Software engineering involves what researchers call “tacit knowledge that’s difficult to verbalize”—intuitive understanding of system behavior, pattern recognition across contexts, architectural decision-making based on experience. This isn’t code generation. It’s a translation between human intent and digital reality.

Software engineering sits at the intersection of human needs and mathematical precision. This intersection requires translation skills that remain uniquely human. Every tool that facilitates translation doesn’t render translators obsolete but rather expands what can be translated, generating new requirements. Looking ahead, history suggests that current AI tools will find their place alongside compilers, debuggers, and IDEs — powerful amplifiers of human capability, not replacements for human judgment. Just like everything that came before.

The next breakthrough will likely promise, once again, to finally eliminate software engineers. And once again, it will create new opportunities for those who master both the tools and the irreducibly human aspects of software engineering.

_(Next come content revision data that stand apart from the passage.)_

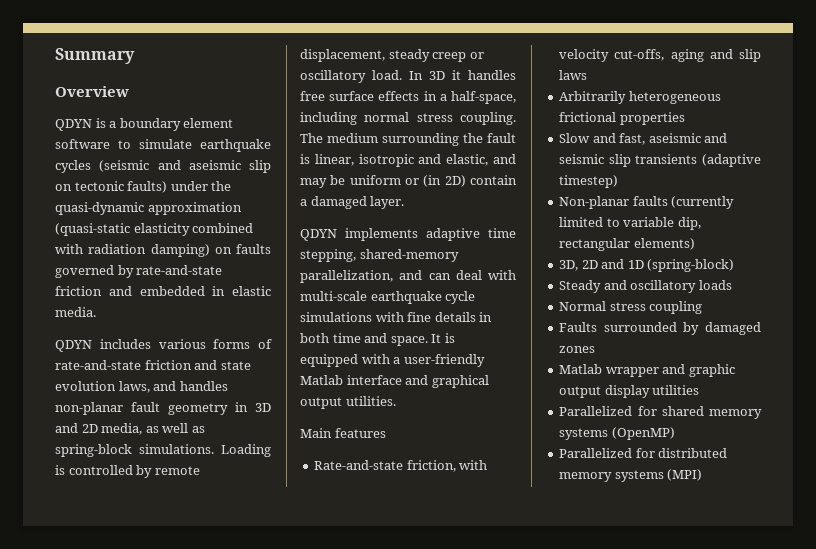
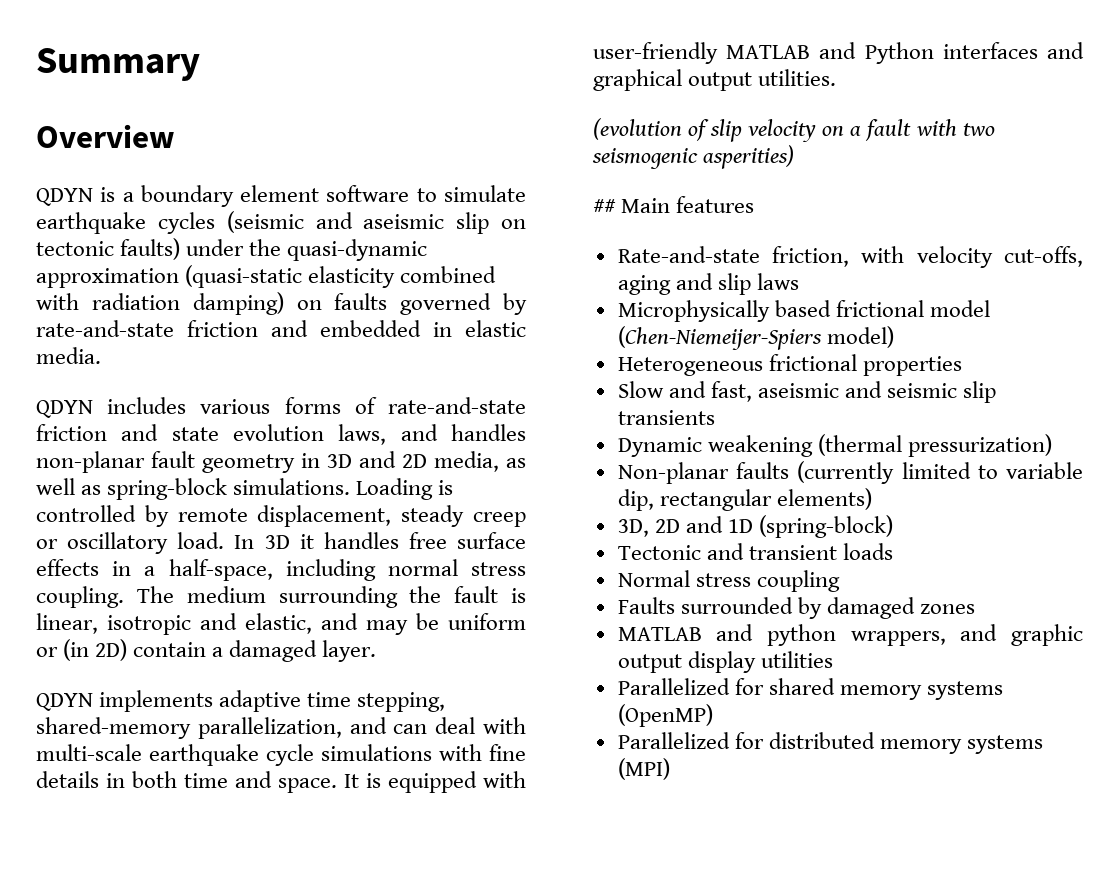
[393,354,485,367] [300,375,402,385] a user-friendly Matlab interface -> [593,42,1038,64] user-friendly MATLAB and Python interfaces
(396, 401) none -> [593,118,995,142] [592,145,795,169] [593,199,616,213] (evolution of slip velocity on a fault with two seismogenic asperities) // ##
[559,91,721,104] Arbitrarily heterogeneous -> [617,300,990,322] [617,326,894,350] [617,357,763,376] Microphysically based frictional model (Chen-Niemeijer-Spiers model) // Heterogeneous
[702,154,761,167] [559,175,619,188] (adaptive timestep) -> [617,434,1052,457] // Dynamic weakening (thermal pressurization)
[559,280,697,293] Steady and oscillatory -> [617,543,837,560] Tectonic and transient
[559,364,659,377] Matlab wrapper -> [617,624,946,646] MATLAB and python wrappers,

The eternal promise of replacing software engineers remains just that — eternal and unfulfilled. Seven decades and counting.

I’m okay with that. Actually, I’m more than okay with it.

Seven decades of failed predictions have taught us something profound: software engineering has never been about the code itself. Code is merely a medium for communicating intent to computers. We went from punch cards to assembly language, from COBOL to Python, and now to natural language prompts. Each evolution changes how we express ourselves, but the fundamental challenge remains unchanged: understanding what to build, why it matters, and how to translate human needs into software that works.

The artifact, the running application that solves real problems, is what matters. Whether we get there through assembly instructions, high-level code, or AI-assisted prompts is secondary. The medium changes. The work doesn’t.

We will continue to see innovative ways of people communicating with computers. The tools will get better. The abstractions will get higher. The predictions will get louder. But the cognitive work of software engineering, the problem-solving, the architectural thinking, the bridging of human intention and digital reality, that’s not going anywhere.

Twenty years in, I’ve learned to stop worrying about the predictions and focus on the patterns. The patterns don’t lie.

This time isn’t different. It never is.